Never heard of julmust? If you’ve already been to Sweden around Christmas or Easter, or had a close look in the foodmarket at Ikea, it will ring a bell. Julmust is a soft drink that is very popular in Sweden around Christmas, also referred to as Swedish Christmas soda. In December the sales of julmust even exceed those of coca-cola! The Swedes drink about 40 million liters of julmust every year. Yes, that is an average of about 4 liters per Swede! With the recipe below you can serve homemade julmust during your Swedish julbord.
The origin of julmust
The original recipe for julmust comes from Robert and Harry Roberts. It was originally intended as a non-alcoholic variation on the Christmas beer, julöl. Father and son invented the drink at the beginning of the 20th century in Örebro. To this day they are the only makers of the syrup for the julmust. Bottling is now done by various companies.
Recipe for homemade julmust
Because it’s so hard to get in Belgium (I don’t go to Ikea very often now), I experimented with a Swedish recipe for julmust (from land.se). In Sweden it is only available around Christmas (and around Easter but with a different label).
It is not really difficult to make your own julmust, but it does take some work. Don’t be put off by the fact that you have to make a ‘soda start’ first. That ‘soda start’ is a bit like the mother dough for a sourdough bread. You can continue to cultivate the soda start by adding a teaspoon of grated ginger and a teaspoon of cane sugar every other day.
I have to admit, some ingredients are not so easy to find in the stores and I brought them from the ICA in Sweden.

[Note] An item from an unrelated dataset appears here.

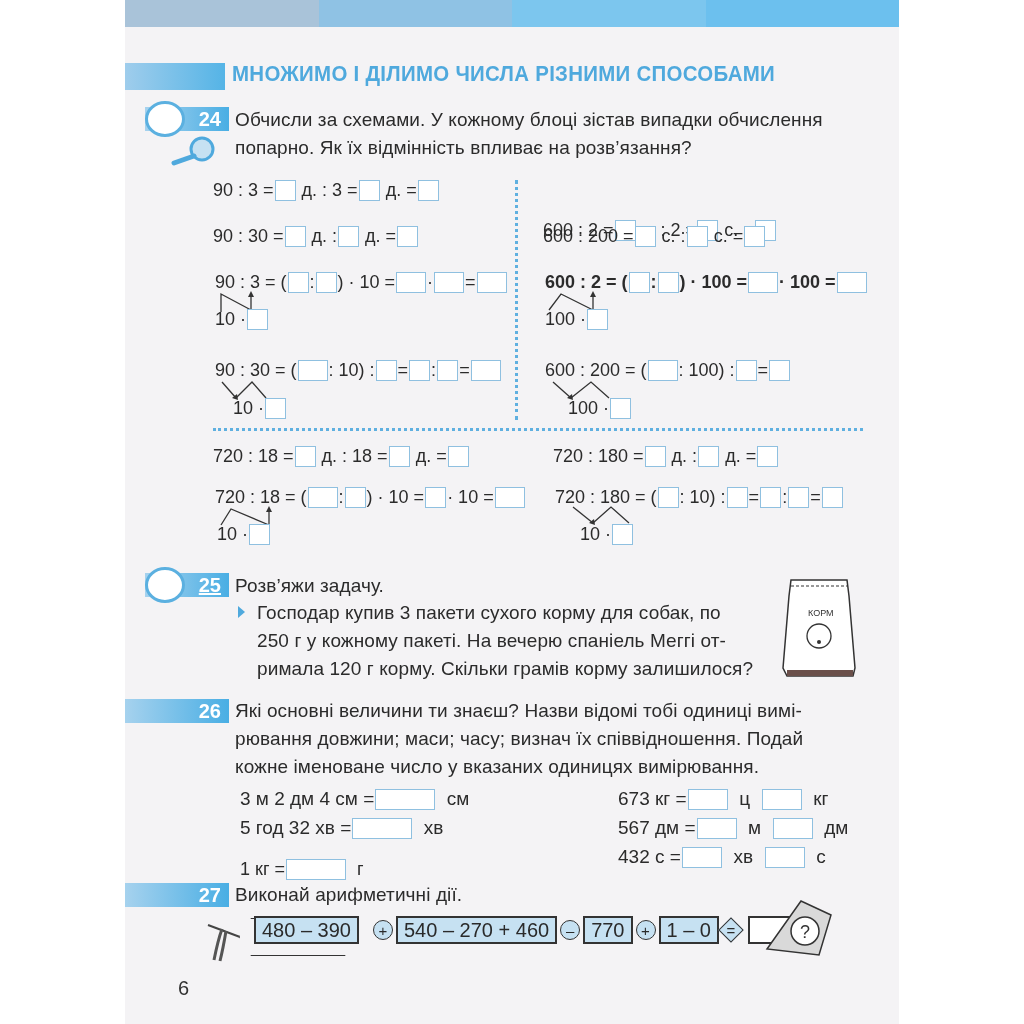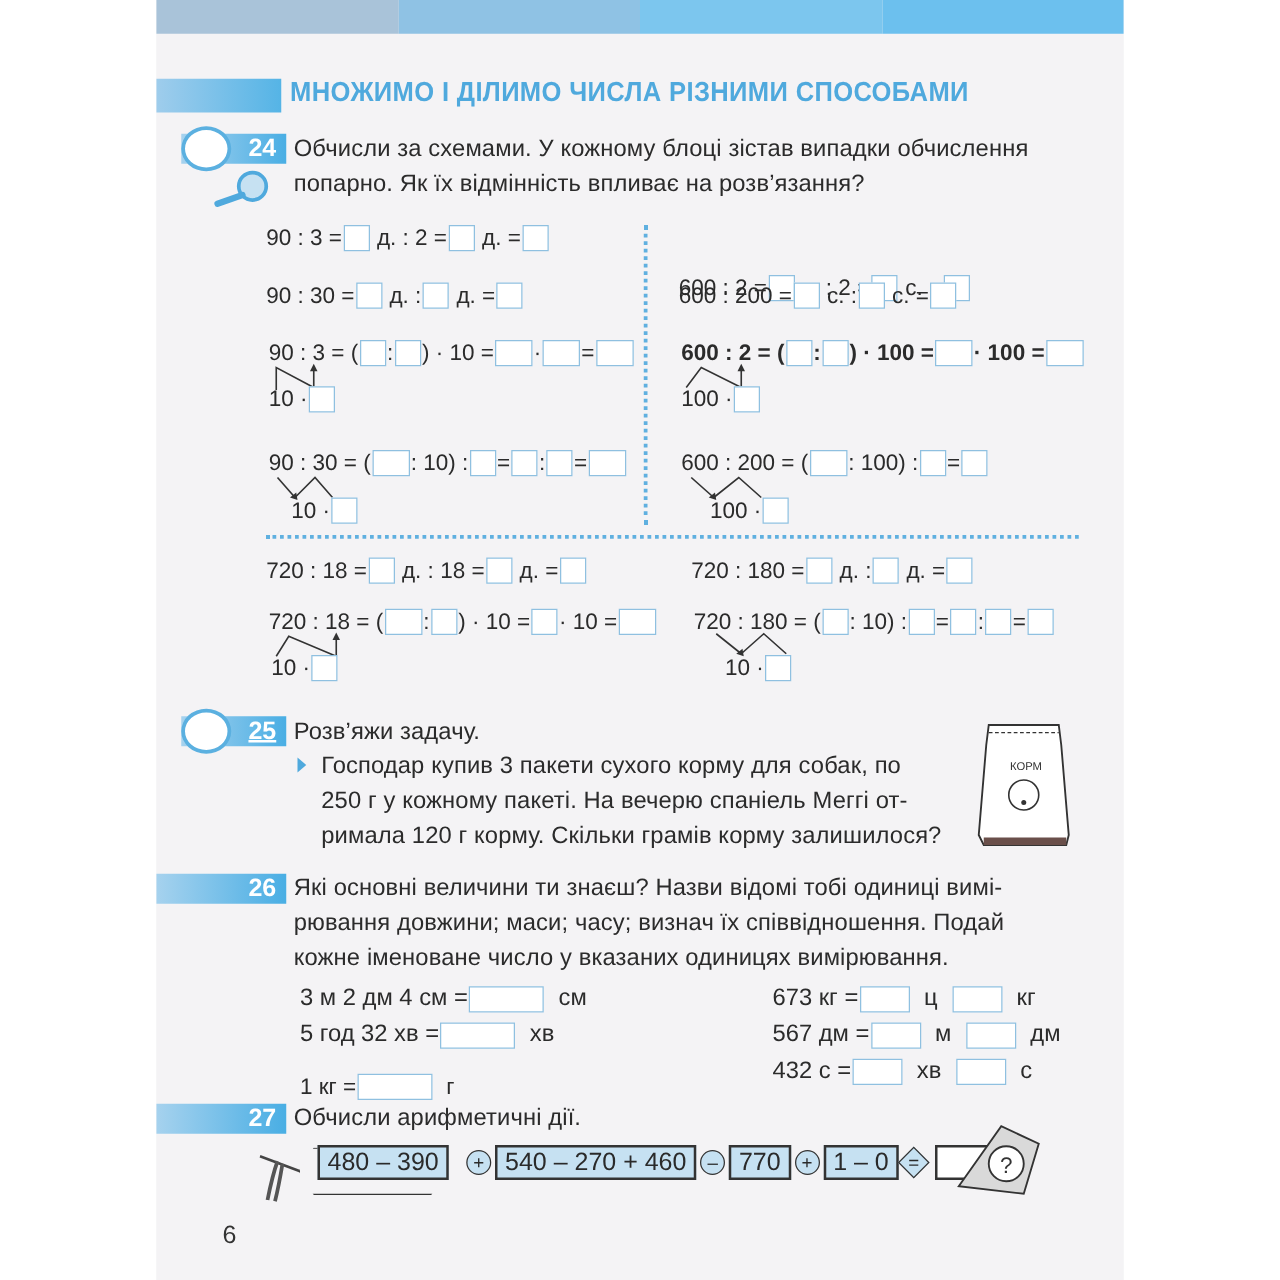"д. : 2 =" span { text: 2 -> 3 }
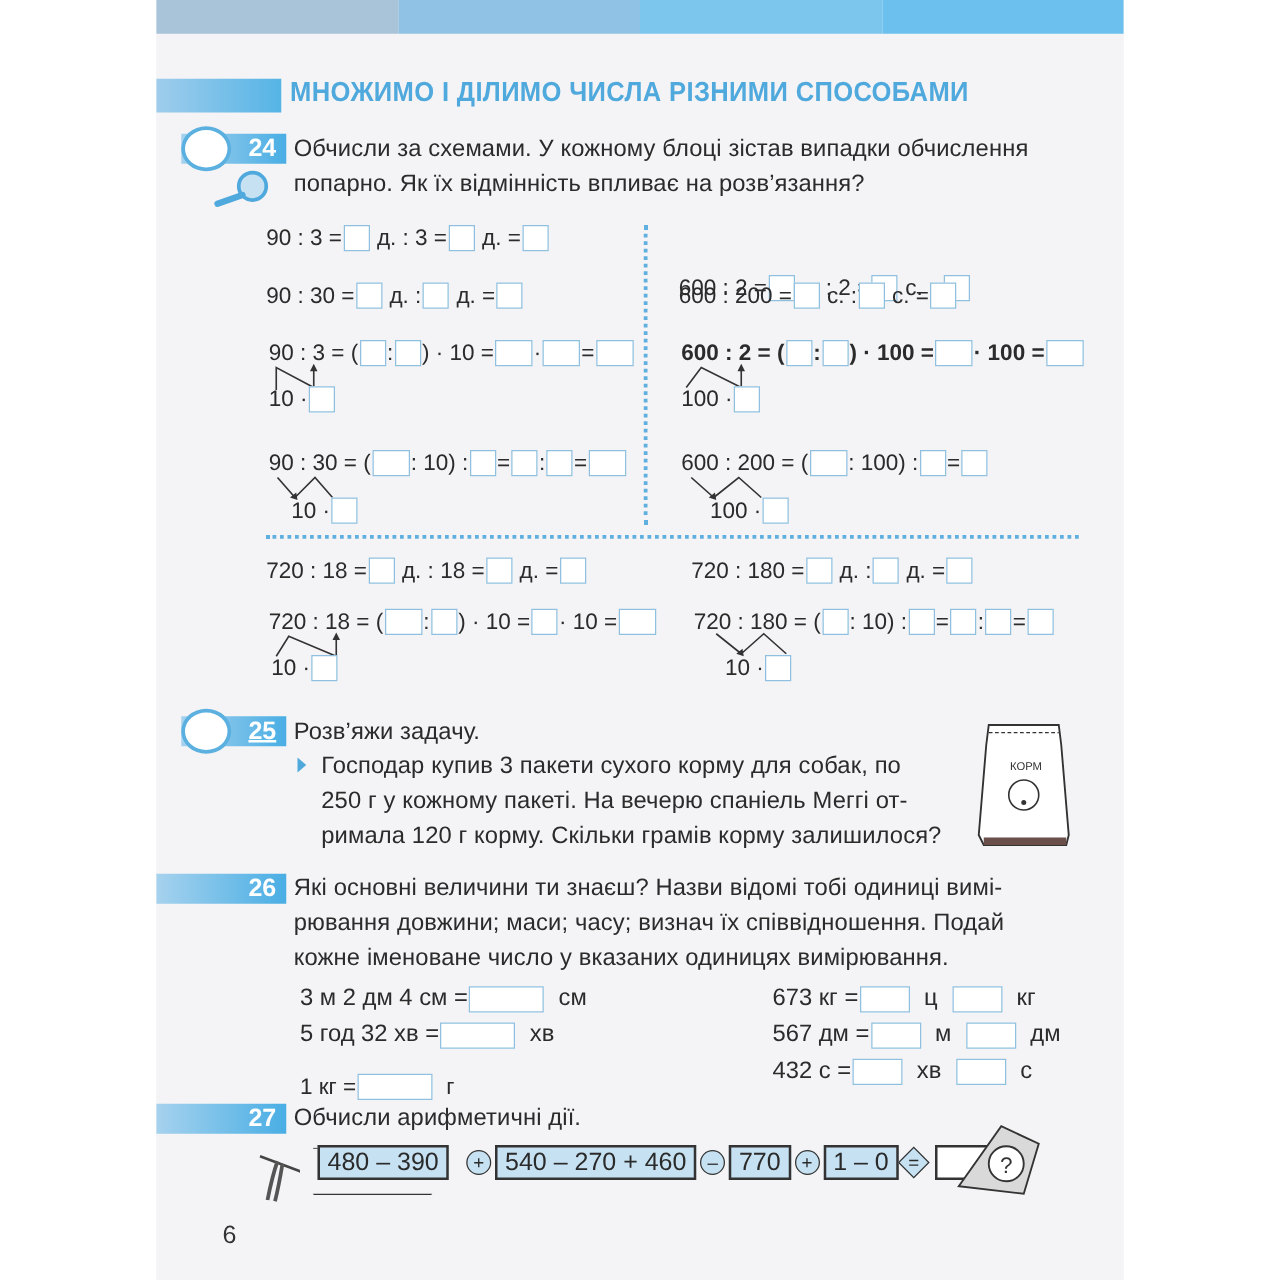"Обчисли арифметичні дії." div.abs { text: Обчисли -> Виконай }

How do you make the ‘sodastart’ for your julmust?
You need a jar/bottle of about 4 liters. Make sure it is very clean before you start the whole adventure. You will also need a thin kitchen towel and a sturdy elastic that goes around the opening of your jar/bottle to keep the towel in place.
Put half a liter of water together with 2 tablespoons of finely grated ginger, a tablespoon of cane sugar and 1.5 tablespoons of fine sugar in the jar. Mix well. Cover your jar with the towel and close with the elastic. This way the sodastart can ‘breathe’. Stir this mixture well twice a day and leave it in a fairly warm place for 4 to 6 days. As soon as you hear bubbles and/or see bubbles while stirring, your soda start is ready. We are almost half way through the recipe for julmust. Or almost, haha.
- 1 dl raisins
- 3 dried figs
- 3 to 4 plums
- 1 dl ginger, finely chopped
- 1 dl dried juniper berries lightly ground in the mortar
- 2 pomeransskal (e.g. from Sancta Maria)
- 2 muskotblomma (also from Sancta Maria – note: this is not nutmeg!)
- 3 cloves
- 10 cardamom pods (also from Sancta Maria)
- 2 star anise
- 4-5 cinnamon sticks
- 2 teaspoons citric acid (I bought it at the health food store)
- 1 + 2.5 l water
- 400 g dark raw sugar
- 2 dl soda start (recipe above)
Preparation homemade julmust
- Mix the fruit, herbs, citric acid and 1 liter of water in a pot and let it boil for 20 minutes.
- Add the sugar and let it melt. Remove the pan from the heat and add another 2.5 liters of water.
- Put a lid on your pot and let it sit for about 12 hours.
- Get 2 dl of your sodastart through a sieve and mix with the above mixture.
- This should now be left at room temperature for 3 to 5 days, covered with a kitchen towel.
- If you hear a fizzing sound when you move the mixture, your jul must is ready.
- Pour the julmust into well-cleaned glass bottles.
- Let the bottles stand at room temperature for 1-2 days.
- Then place the bottles in the refrigerator to to stop fermentation. You can store the julmust for up to 4 weeks.
If you keep ‘feeding’ your sodastart, you can make this recipe for julmus over and over again.
2 thoughts on “Recipe homemade Swedish ‘julmust’”
Hi Heidi, could you elaborate on what “pomeransskal” and “muskotblomma” are exactly?
“Foelie” (muskotblomma) and dried orange peel (pomeransskal), correct?
Hej, yes that’s correct. I bought these in Sweden as I couldn’t find it in the Belgian supermarkets.